WHAT YOU NEED TO DO:
With pictures left out, retype exactly the lines from the one containing "html: none ->" through the final line of the entries.

DATA FOR REVIEW:
*****
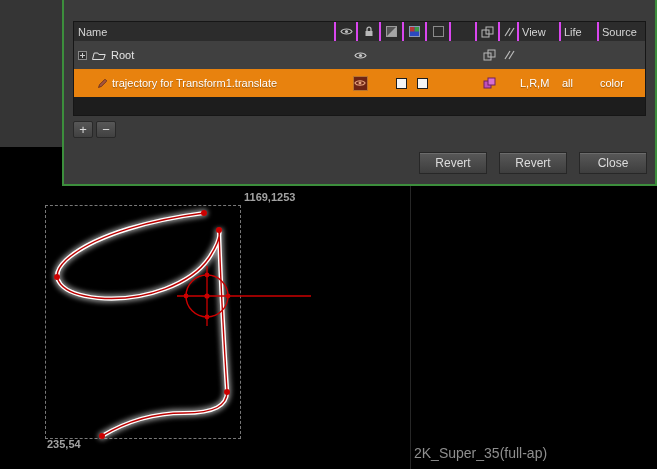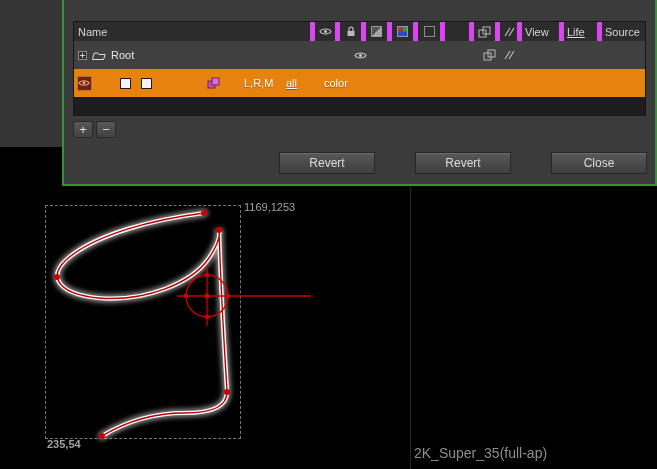"View" .thead>div+div { border-left: 5px solid #d946ef -> 2px solid #d946ef }
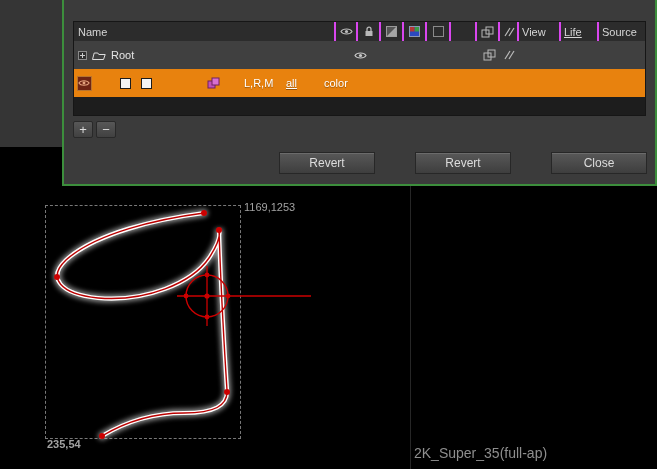"Life" .c-life { text-decoration: underline -> none }
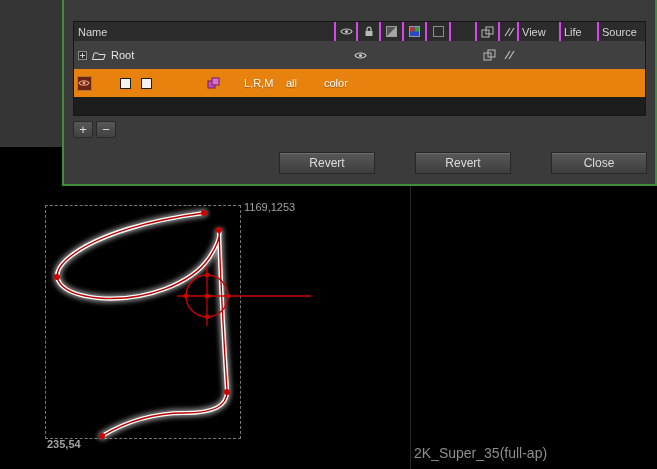"trajectory for Transform1.translate" div.c-name { html: none -> <div> <span></span> <svg> <path></path> </svg> <span>trajectory for Transform1.translate</span> </div> }
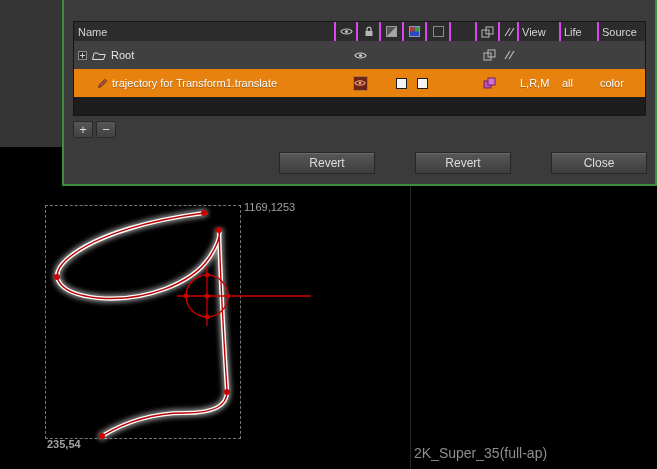"Revert" .btn { margin-left: 28px -> none; width: 96px -> 68px }
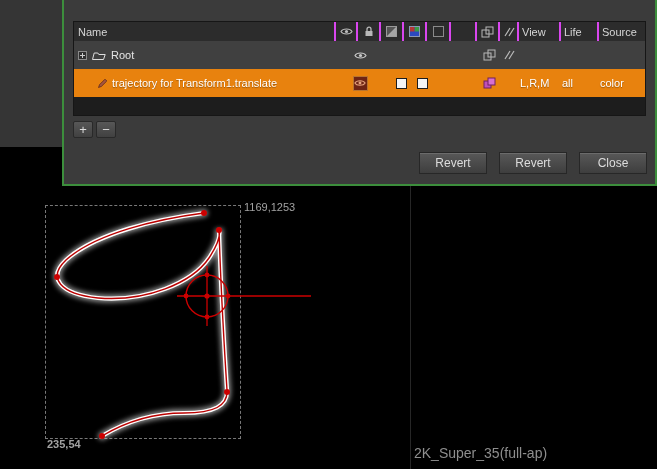"1169,1253" .coord-top { font-weight: none -> bold; top: 201px -> 191px }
*****
RESULT:
"trajectory for Transform1.translate" div.c-name { html: none -> <div> <span></span> <svg> <path></path> </svg> <span>trajectory for Transform1.translate</span> </div> }
"Revert" .btn { margin-left: 28px -> none; width: 96px -> 68px }
"1169,1253" .coord-top { font-weight: none -> bold; top: 201px -> 191px }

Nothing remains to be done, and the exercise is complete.